**Instructions to follow**
Word for word, and without a single picture, repeat the entries.

---

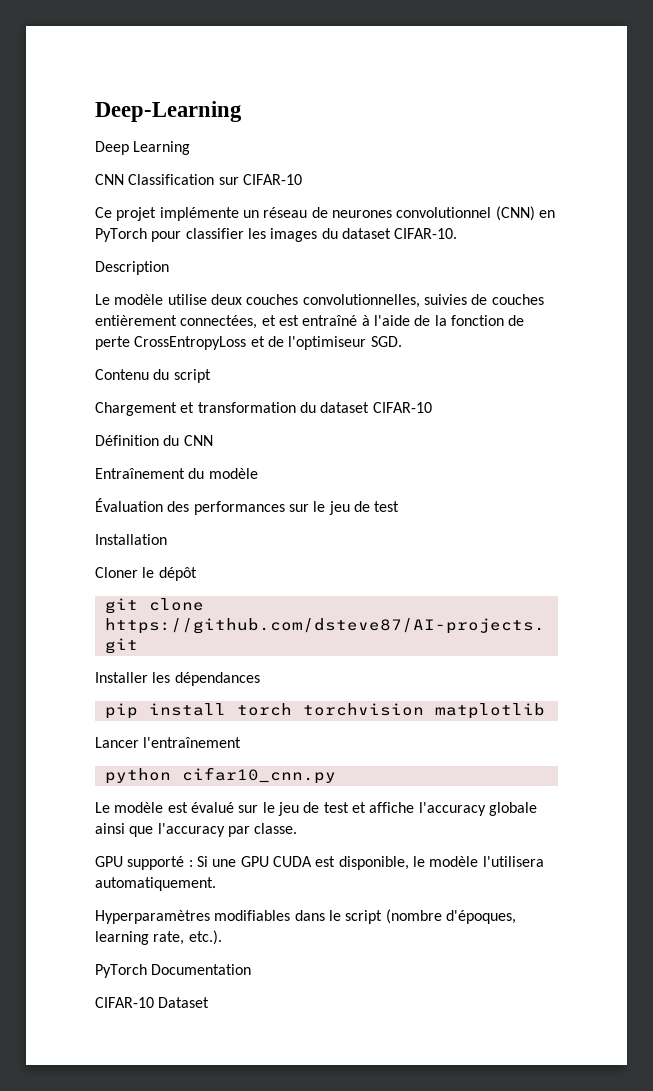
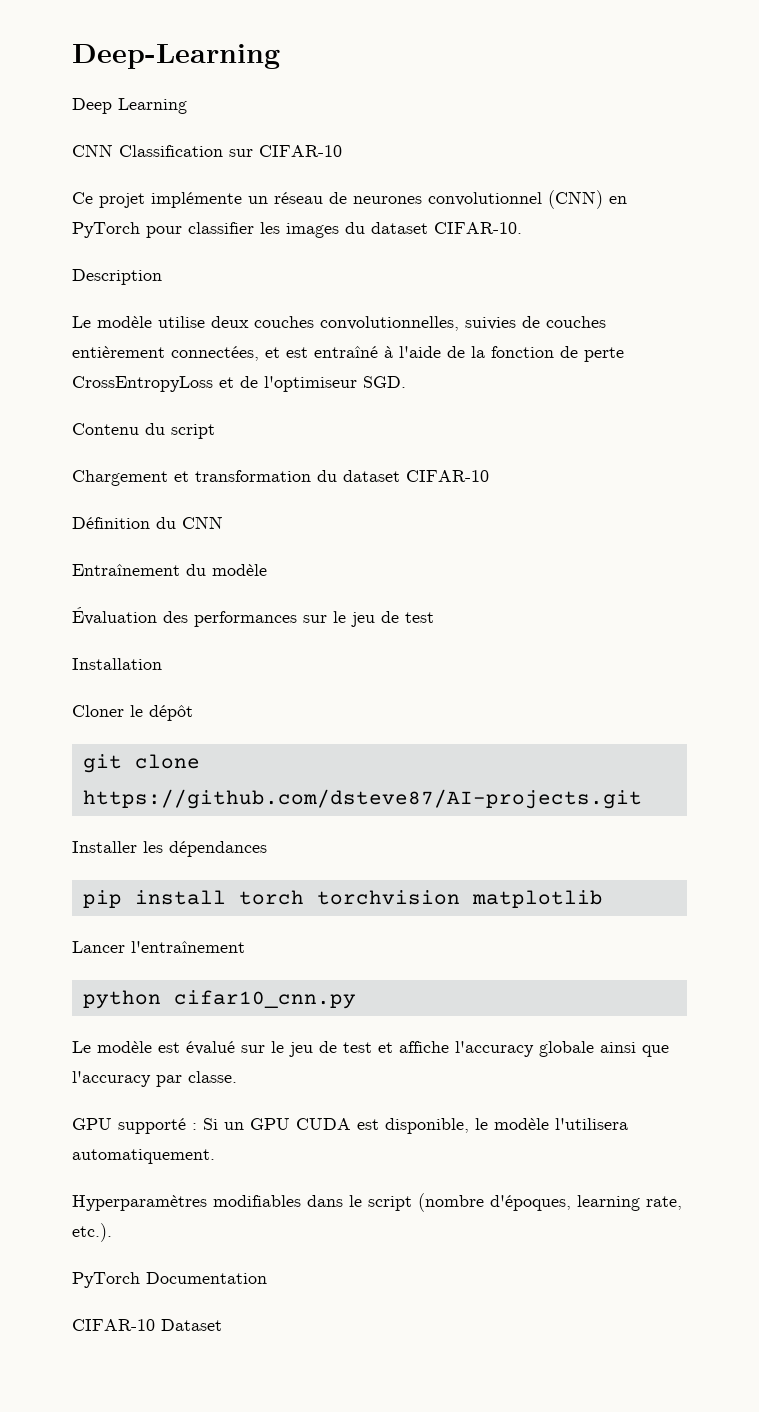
- GPU supporté : Si une GPU CUDA est disponible, le modèle l'utilisera automatiquement.
+ GPU supporté : Si un GPU CUDA est disponible, le modèle l'utilisera automatiquement.

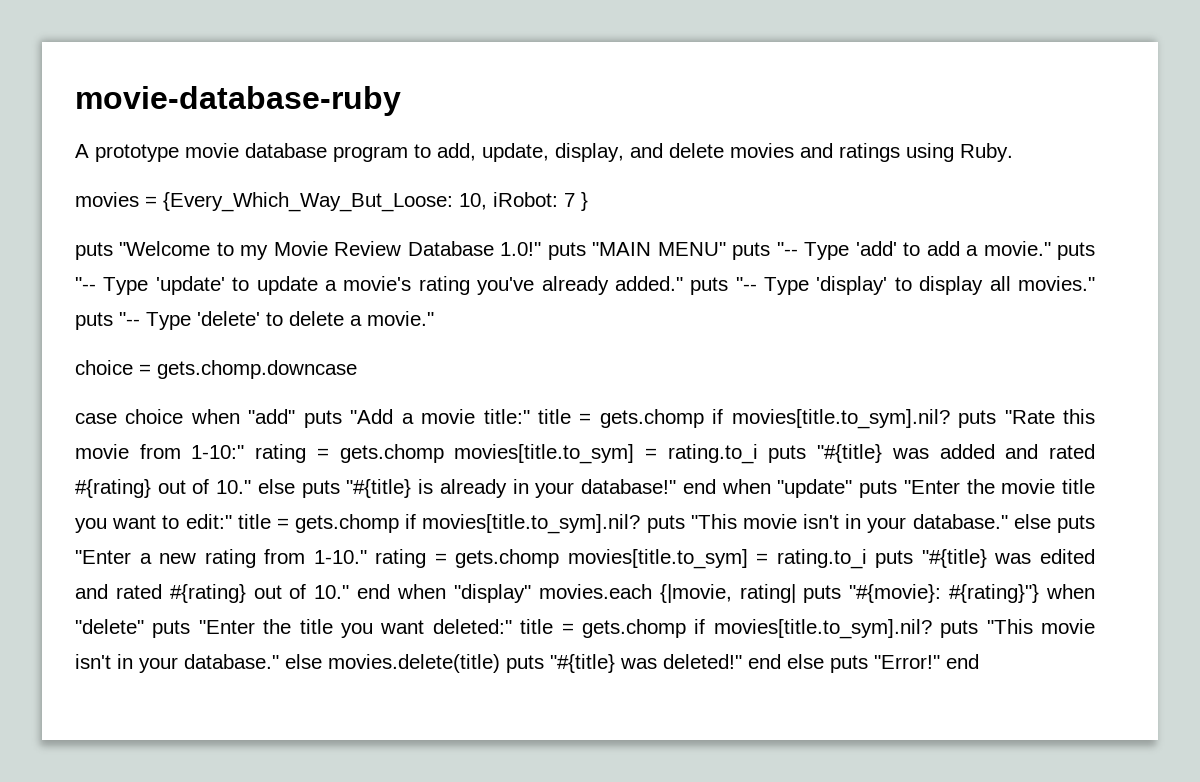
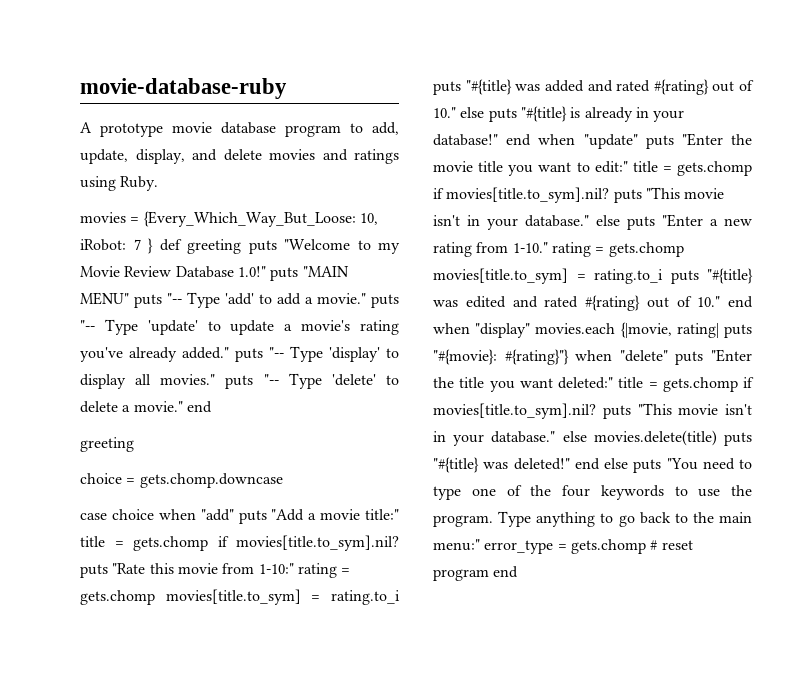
- movies = {Every_Which_Way_But_Loose: 10, iRobot: 7 }
- puts "Welcome to my Movie Review Database 1.0!" puts "MAIN MENU" puts "-- Type 'add' to add a movie." puts "-- Type 'update' to update a movie's rating you've already added." puts "-- Type 'display' to display all movies." puts "-- Type 'delete' to delete a movie."
+ movies = {Every_Which_Way_But_Loose: 10, iRobot: 7 } def greeting puts "Welcome to my Movie Review Database 1.0!" puts "MAIN MENU" puts "-- Type 'add' to add a movie." puts "-- Type 'update' to update a movie's rating you've already added." puts "-- Type 'display' to display all movies." puts "-- Type 'delete' to delete a movie." end
+ greeting
- title = gets.chomp if movies[title.to_sym].nil? puts "This movie isn't in your database." else movies.delete(title) puts "#{title} was deleted!" end else puts "Error!" end
+ title = gets.chomp if movies[title.to_sym].nil? puts "This movie isn't in your database." else movies.delete(title) puts "#{title} was deleted!" end else puts "You need to type one of the four keywords to use the program. Type anything to go back to the main menu:" error_type = gets.chomp # reset program end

---

**Response below**
- GPU supporté : Si une GPU CUDA est disponible, le modèle l'utilisera automatiquement.
+ GPU supporté : Si un GPU CUDA est disponible, le modèle l'utilisera automatiquement.

- movies = {Every_Which_Way_But_Loose: 10, iRobot: 7 }
- puts "Welcome to my Movie Review Database 1.0!" puts "MAIN MENU" puts "-- Type 'add' to add a movie." puts "-- Type 'update' to update a movie's rating you've already added." puts "-- Type 'display' to display all movies." puts "-- Type 'delete' to delete a movie."
+ movies = {Every_Which_Way_But_Loose: 10, iRobot: 7 } def greeting puts "Welcome to my Movie Review Database 1.0!" puts "MAIN MENU" puts "-- Type 'add' to add a movie." puts "-- Type 'update' to update a movie's rating you've already added." puts "-- Type 'display' to display all movies." puts "-- Type 'delete' to delete a movie." end
+ greeting
- title = gets.chomp if movies[title.to_sym].nil? puts "This movie isn't in your database." else movies.delete(title) puts "#{title} was deleted!" end else puts "Error!" end
+ title = gets.chomp if movies[title.to_sym].nil? puts "This movie isn't in your database." else movies.delete(title) puts "#{title} was deleted!" end else puts "You need to type one of the four keywords to use the program. Type anything to go back to the main menu:" error_type = gets.chomp # reset program end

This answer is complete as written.